Returning to whether you should have patterns made by CAD or hand, it’s important to take stock in how you intend to use the patterns. If you are hiring a sewing contractor who wants markers made, you need markers printed (see links at close). If you’re doing small runs in house and making your own markers, hand patterns might be the better option. There is very detailed information on how to make your own markers on pages 114-120 of The Entrepreneur’s Guide.
Many DEs haven’t approached a contractor yet because they’re still in the exploratory phase and doing much of the design iteration and sampling themselves. In this case, I don’t know which is the better option although I’m weighing in on the side of hard patterns.

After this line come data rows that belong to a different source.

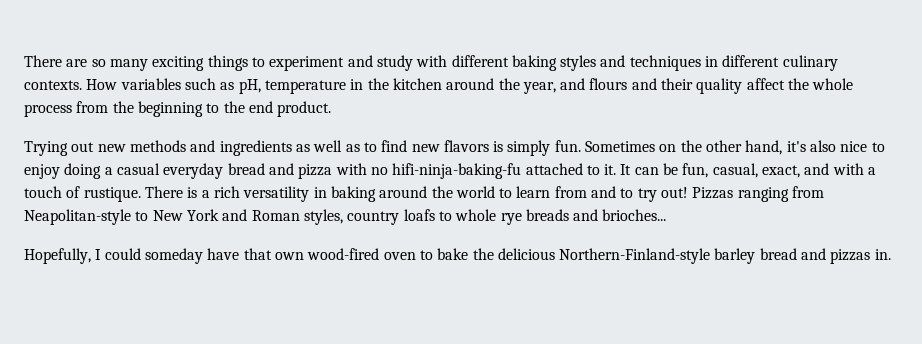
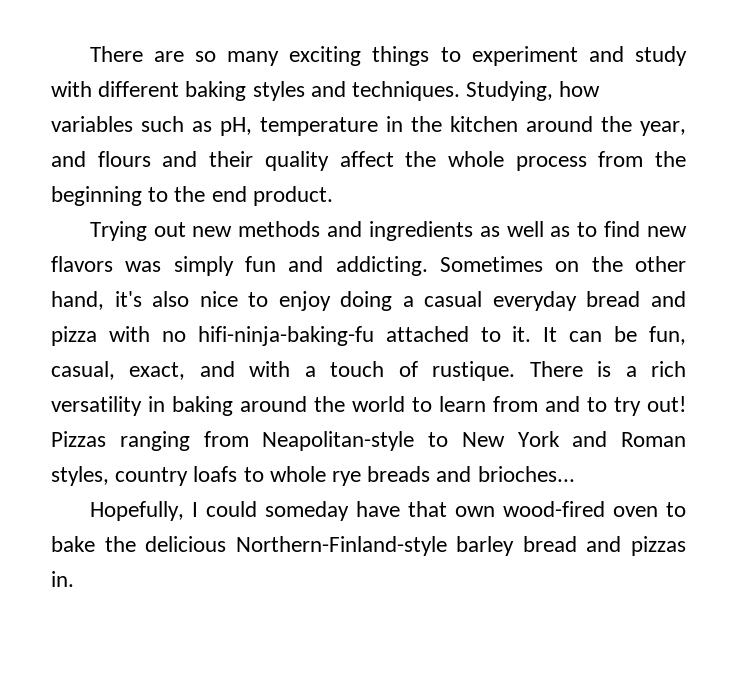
[629,55,838,71] [24,79,118,90] techniques in different culinary contexts. How -> [352,81,601,101] techniques. Studying, how
[493,140,581,156] is simply fun. -> [125,256,428,276] was simply fun and addicting.

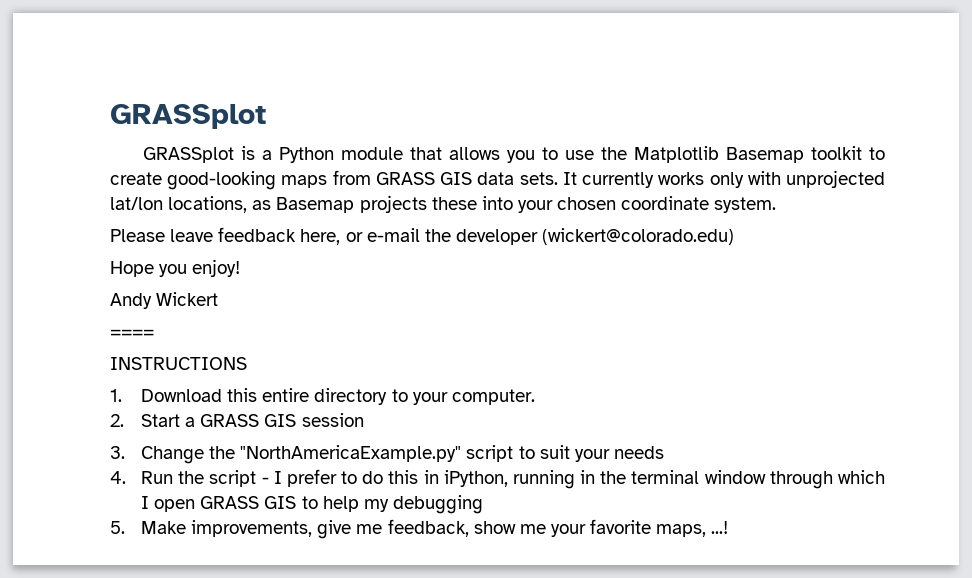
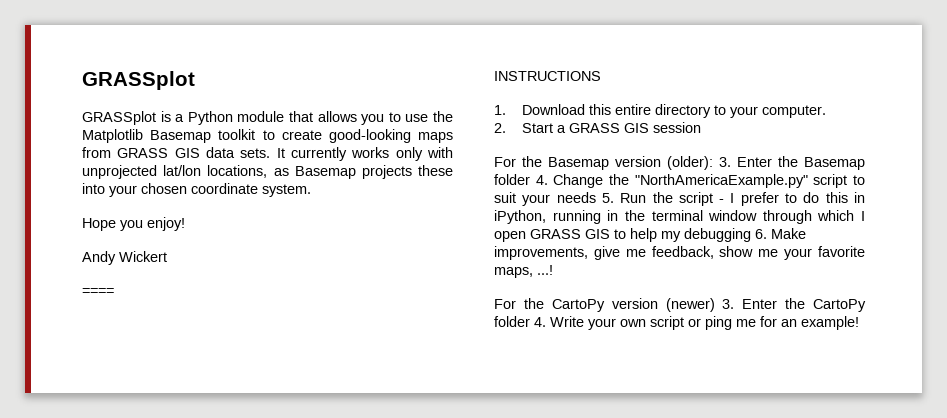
[110,227,735,245] // Please leave feedback here, or e-mail the developer (wickert@colorado.edu) -> (311, 190) none
[110,446,125,459] 3. -> [494,156,865,170] [494,174,548,185] For the Basemap version (older): 3. Enter the Basemap folder 4.
[110,471,126,484] // 4. -> [601,193,614,203] 5.
[110,521,125,534] // 5. -> [755,229,767,239] 6.
(729, 527) none -> [494,298,866,312] [494,316,859,330] // For the CartoPy version (newer) 3. Enter the CartoPy folder 4. Write your own script or ping me for an example!

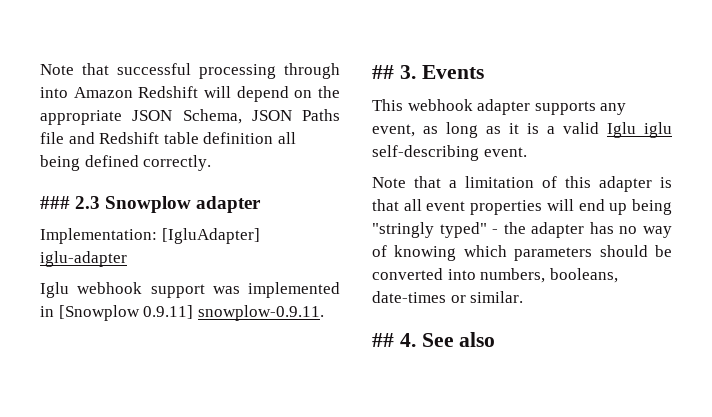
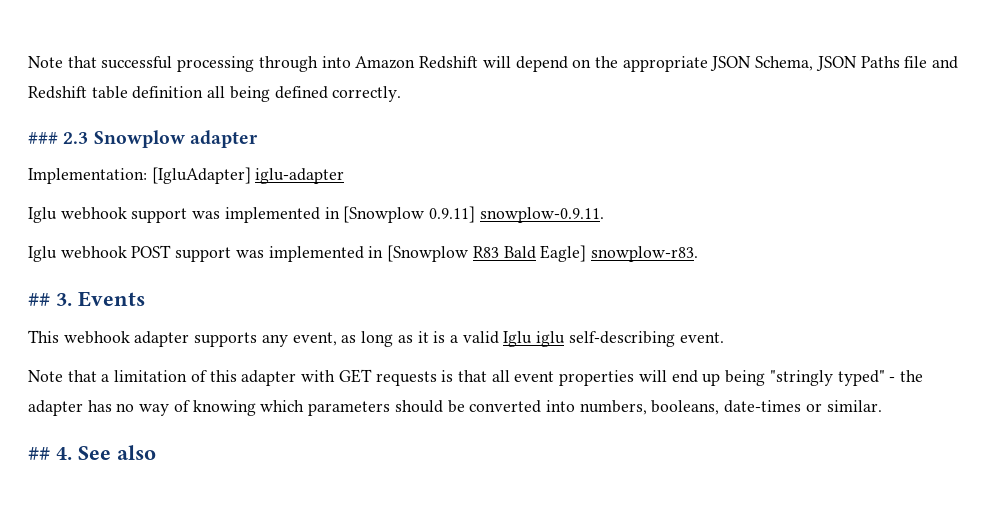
(324, 313) none -> [28,245,698,262] // Iglu webhook POST support was implemented in [Snowplow R83 Bald Eagle] snowplow-r83.
(652, 184) none -> [301,369,437,386] with GET requests

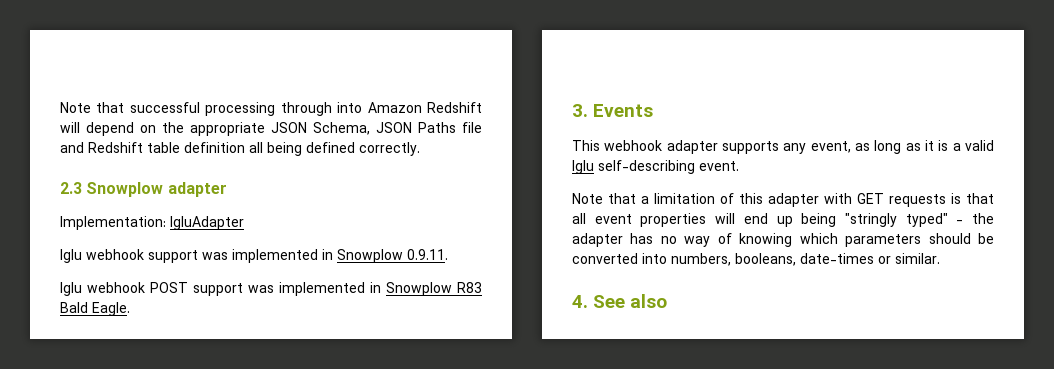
[28,132,58,144] ### -> (420, 149) none
[151,167,345,184] [IgluAdapter] iglu-adapter -> [170,216,244,230] IgluAdapter
[343,206,604,223] [Snowplow 0.9.11] snowplow-0.9.11. -> [337,249,448,263] Snowplow 0.9.11.
[387,245,469,262] [Snowplow -> [386,282,452,296] Snowplow
[540,245,698,262] [28,293,50,306] Eagle] snowplow-r83. // ## -> [92,302,130,316] Eagle. //
[536,331,566,347] iglu -> (594, 167) none
[28,447,50,460] ## -> (940, 258) none

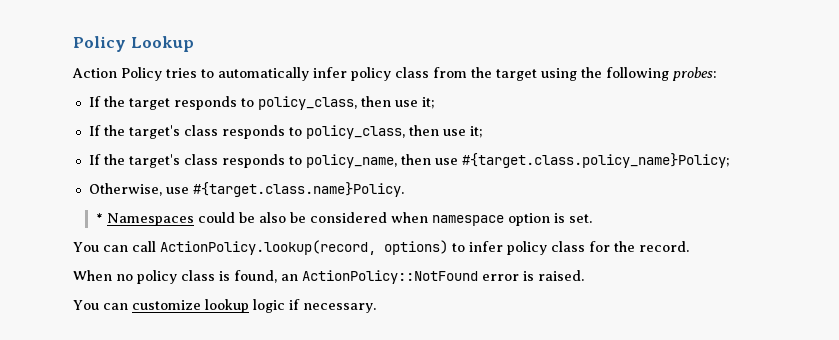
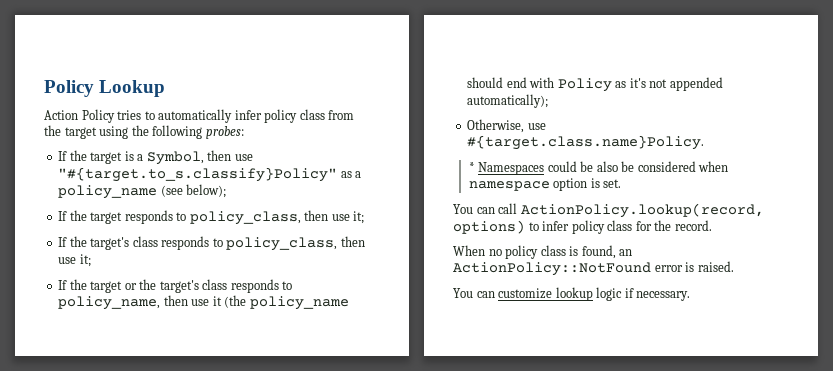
(717, 74) none -> [58,150,253,165] [58,167,362,182] [58,184,227,199] // If the target is a Symbol, then use "#{target.to_s.classify}Policy" as a policy_name (see below);
(125, 159) none -> [90,279,157,293] target or the
[461,153,730,168] #{target.class.policy_name}Policy; -> [212,295,349,310] [467,77,723,92] [467,94,549,108] it (the policy_name should end with Policy as it's not appended automatically);

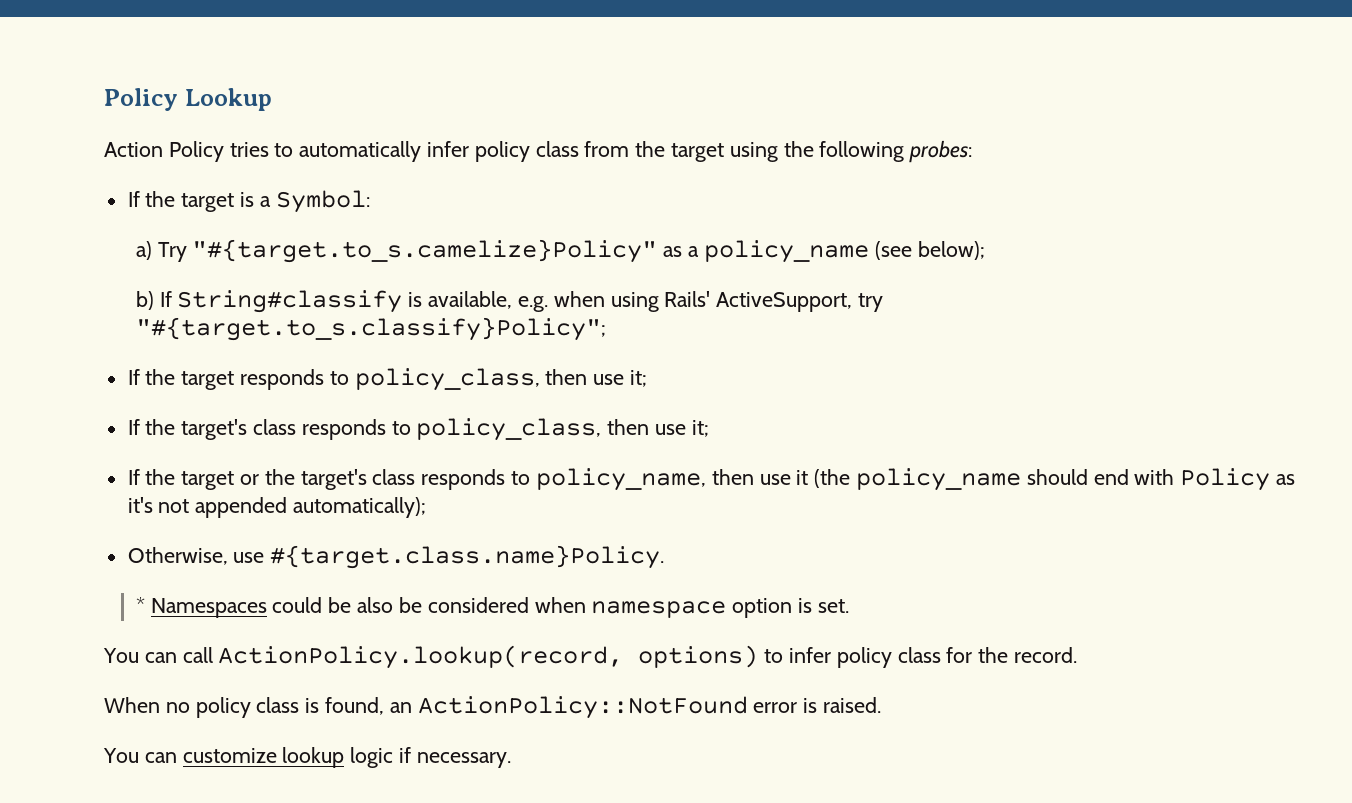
[146,150,253,165] [58,167,338,182] Symbol, then use "#{target.to_s.classify}Policy" -> [275,190,370,213] [135,239,658,263] Symbol: // a) Try "#{target.to_s.camelize}Policy"
(227, 191) none -> [135,290,883,313] [135,317,606,341] // b) If String#classify is available, e.g. when using Rails' ActiveSupport, try "#{target.to_s.classify}Policy";

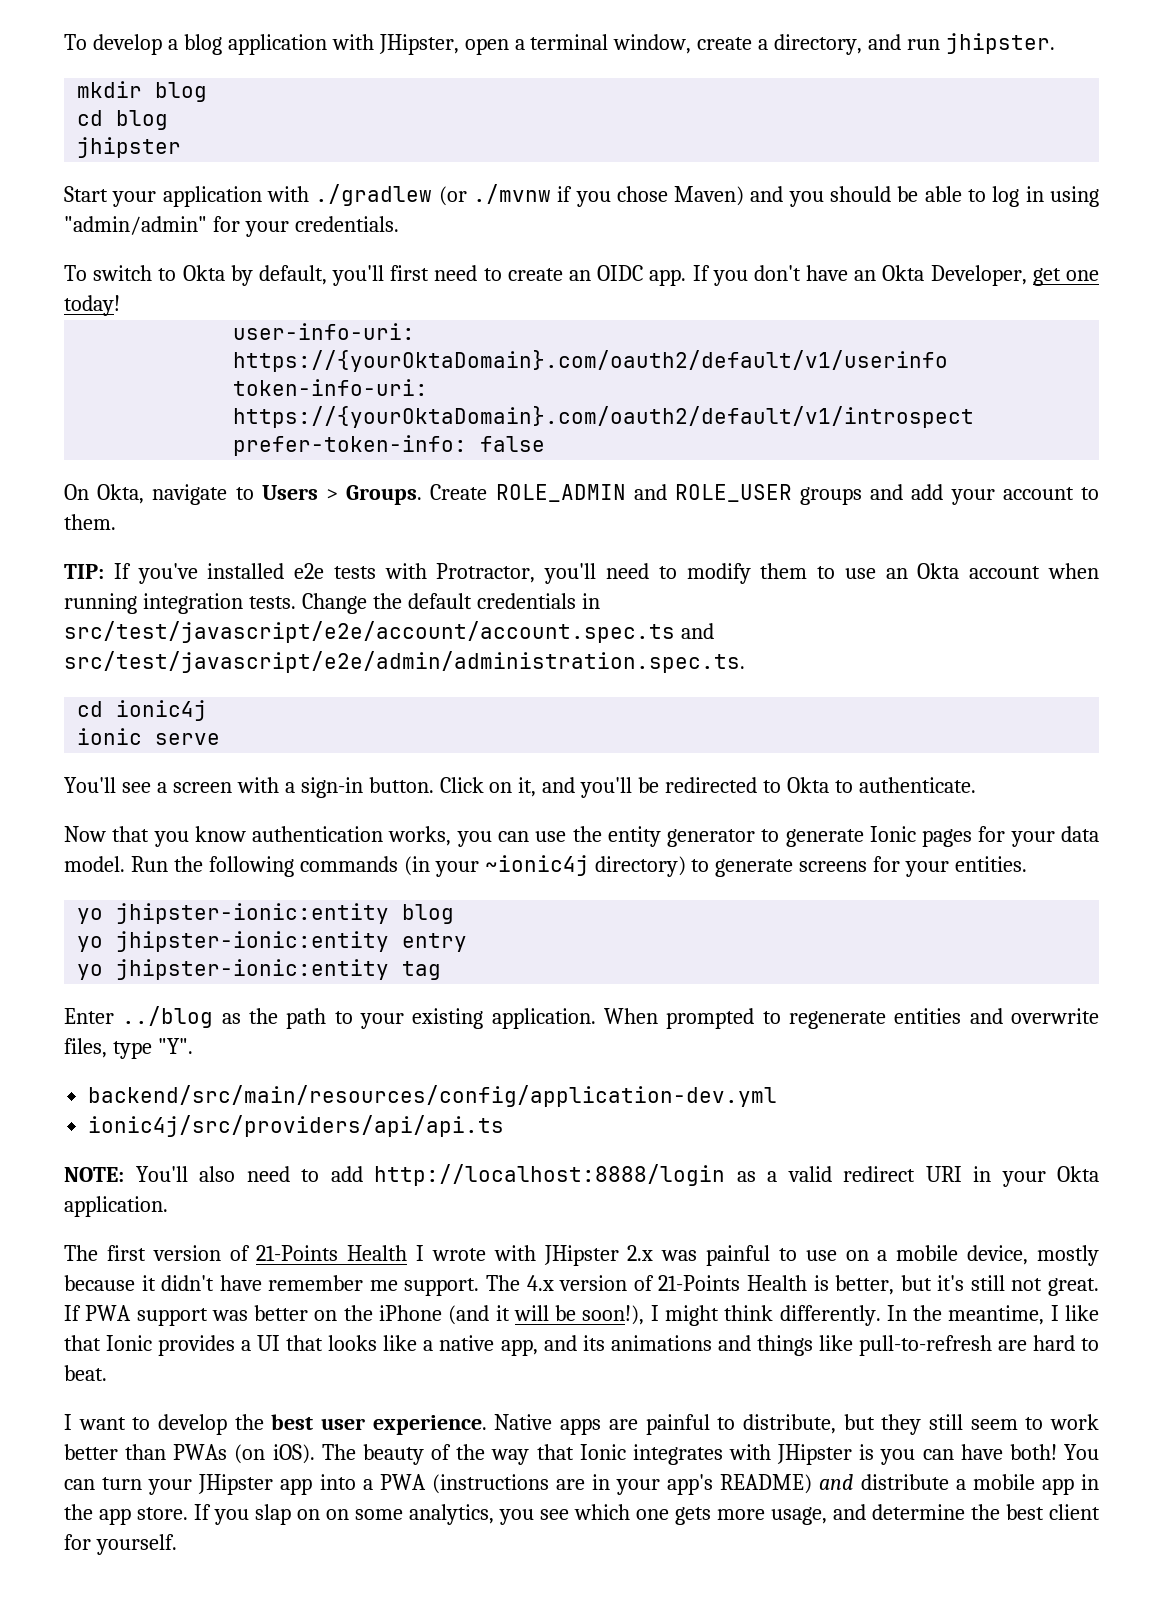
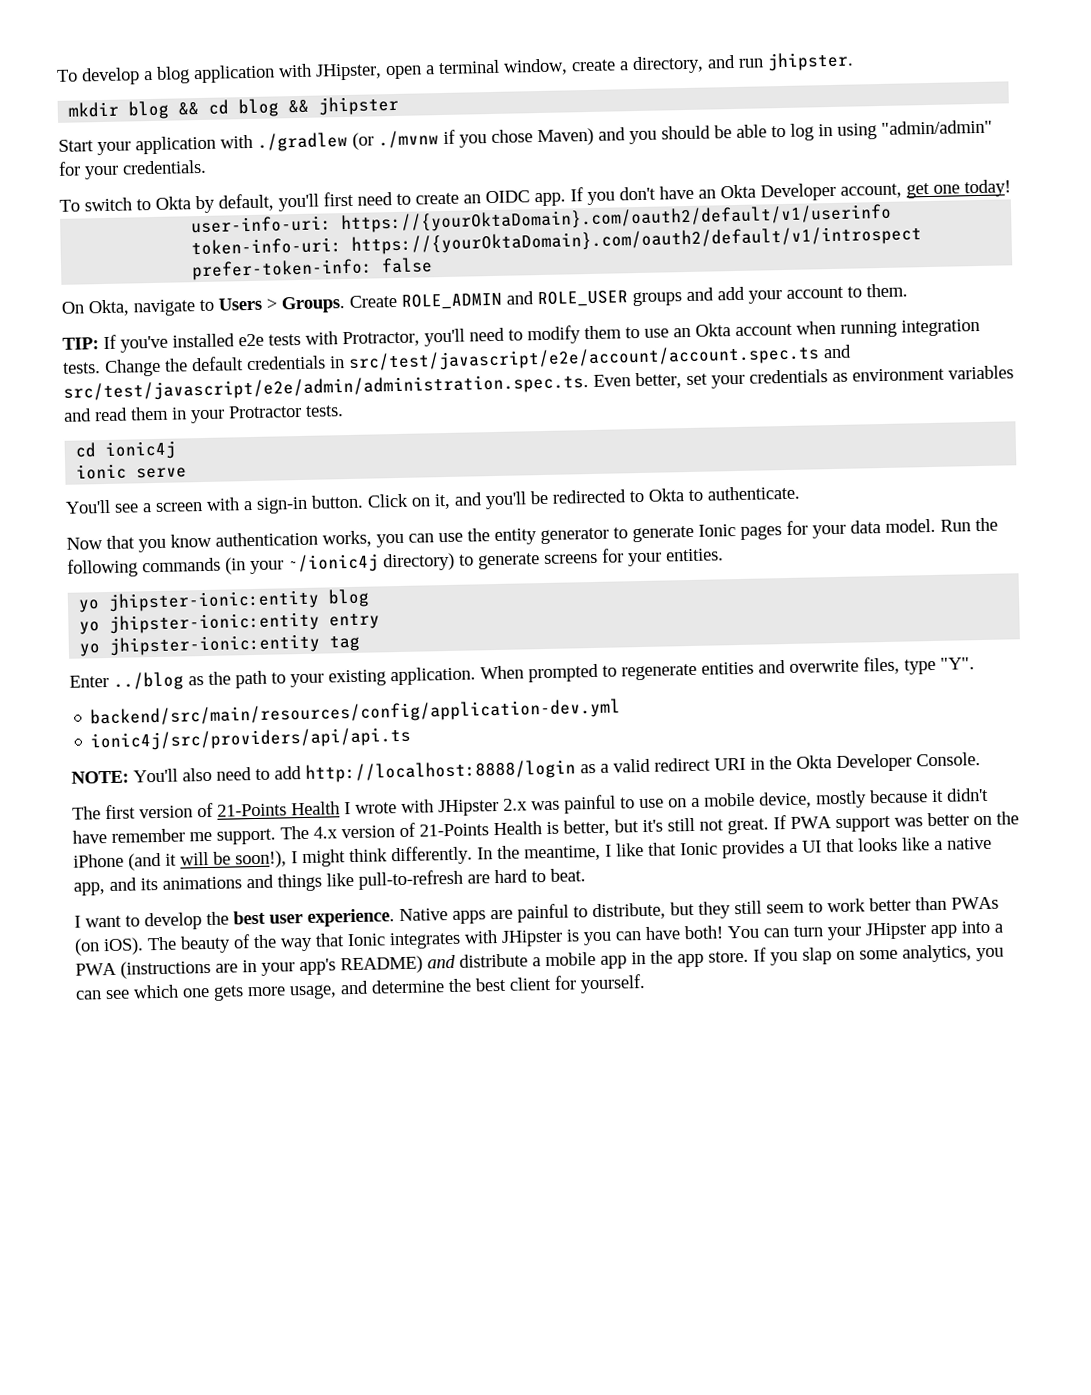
(208, 92) // -> [178,101,200,116] &&
(169, 120) // -> [288,99,310,114] &&
[930,265,1027,286] Developer, -> [760,182,902,202] Developer account,
(745, 662) none -> [593,365,1014,390] [63,404,344,424] Even better, set your credentials as environment variables and read them in your Protractor tests.
[484,855,589,876] ~ionic4j -> [288,553,379,574] ~/ionic4j
[1001,1166,1099,1187] [64,1196,168,1217] your Okta application. -> [769,752,981,773] the Okta Developer Console.
[326,1509,349,1520] on -> (855, 955) none
(534, 1517) none -> [75,990,102,1000] can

The reason being, if one is still in the R&D cycle, you probably don’t have a plotter to print soft patterns and taping innumerable sheets of paper together is annoying and inaccurate. Having hard patterns lets you trace as needed to cut styles or even make new patterns. If you don’t have much industrial experience, hopefully the hard patterns would be marked with standard labeling conventions that would help you model and refine the pattern work you do for yourself.
Once you’ve completed your prototypes and have nailed down your final collection, you might revisit the digital versus paper patterns decision. [But again, if you’ll be doing your own production, you might want to make your own markers and not need the CAD option.] Don’t feel you must go digital to be taken seriously. No one is going to laugh if you only have hard paper patterns. The truth is, only 15% of manufacturers even have a CAD system and of those that do, 85% only use the CAD system for grading and marking -not pattern making per se.
Either way, you don’t want to overlook CAD as a grading solution but again, the output is variable so it’s not an inflexible situation. You can have the layout set up to facilitate the making of hard pattern sets or as markers. One further alternative is to have hard patterns cut by computer but those cutters aren’t as common as plotters. I only know of two providers that have those. I wish I had one.